MORNING CLASSES Dis-ease, Healing and Wholeness: Falling and Rising Higher Rabbi David Zeller Illness and health — falling down and rising up — are integral parts of the evolution of our life’s destiny and purpose. As we complete the mission of our soul, we may fall from our place of security, or get sick, forcing us to change our identity and direction and take on a new mission. This class will explore Jewish mystical teachings and practices from Chassidut and Kabbalah. Through the teachings and practices of prayer, meditation and learning, we will come to a more expansive view of our own and others’ difficult life transitions. With a greater understanding and acceptance of the journey of our soul, we can meet our challenges with trust and joy.

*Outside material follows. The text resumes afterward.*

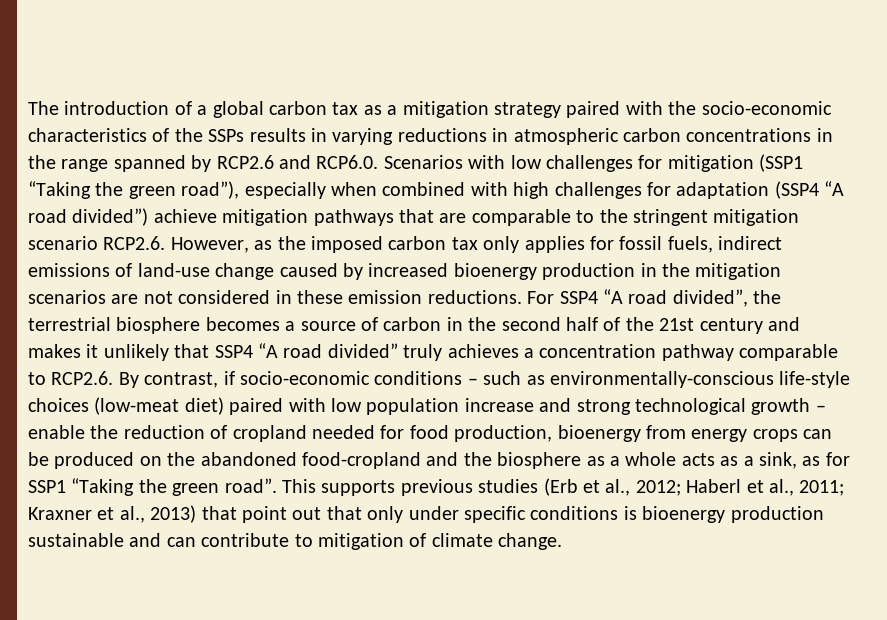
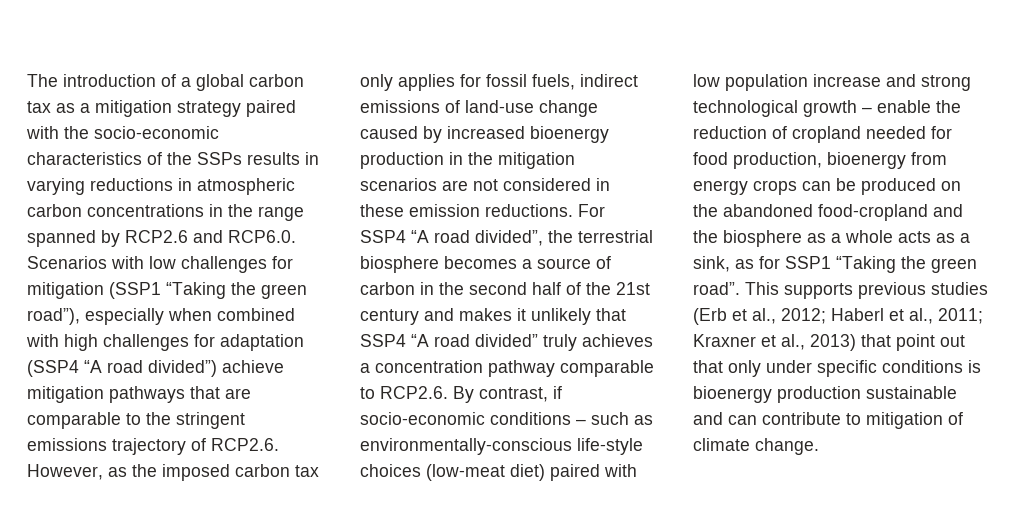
- The introduction of a global carbon tax as a mitigation strategy paired with the socio-economic characteristics of the SSPs results in varying reductions in atmospheric carbon concentrations in the range spanned by RCP2.6 and RCP6.0. Scenarios with low challenges for mitigation (SSP1 “Taking the green road”), especially when combined with high challenges for adaptation (SSP4 “A road divided”) achieve mitigation pathways that are comparable to the stringent mitigation scenario RCP2.6. However, as the imposed carbon tax only applies for fossil fuels, indirect emissions of land-use change caused by increased bioenergy production in the mitigation scenarios are not considered in these emission reductions.
+ The introduction of a global carbon tax as a mitigation strategy paired with the socio-economic characteristics of the SSPs results in varying reductions in atmospheric carbon concentrations in the range spanned by RCP2.6 and RCP6.0. Scenarios with low challenges for mitigation (SSP1 “Taking the green road”), especially when combined with high challenges for adaptation (SSP4 “A road divided”) achieve mitigation pathways that are comparable to the stringent emissions trajectory of RCP2.6. However, as the imposed carbon tax only applies for fossil fuels, indirect emissions of land-use change caused by increased bioenergy production in the mitigation scenarios are not considered in these emission reductions.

Program fee: $300 Room and board options: page 25 IsabellaFreedman.org/healing

The “I” of “I AM”: Radical Unity with the Divine in the Jewish Experience Rabbi David Ingber Many people experience the separation between humans and the Divine as a fundamental Jewish belief. The statement “I am God” could be considered at best arrogant, and at worst heretical. Amazingly, almost all esoteric traditions, including Jewish mysticism, assert that this very experience is a manifestation of the highest spiritual level one can achieve. Through song, text and meditation we will sample different approaches to experiencing what the mystics describe as divine union, and explore sources and practices from the founder of Chabad, Reb Schneur Zalman, to the contemplative practice of Tibetan Dzogchen.

Program fee: $300 Room and board options: page 25 IsabellaFreedman.org/iam

Seeking Presence Through Movement and Prayer Julie Leavitt Tired of engaging Judaism only through your head? Bring your whole self to this embodied class. Guided by the nurturing and gentle instruction of Julie Leavitt, tap into the wisdom of your body through the lens of Jewish tradition. Prepare to be surprised, healed and liberated through exploration of your own sacred vessel. Modalities that will inform the class include dance and movement as liturgical prayer, physical expression of midrash, Authentic Movement as meditation and incorporating the body into text study.

Program fee: $300 Room and board options: page 25 IsabellaFreedman.org/movement

ADDITIONAL FEATURES OF WEEK: Twice daily Open Yoga with Judith Dack Contemplative Hiking with Ari Weller

TAKE A SECOND CLASS FOR 50% OFF!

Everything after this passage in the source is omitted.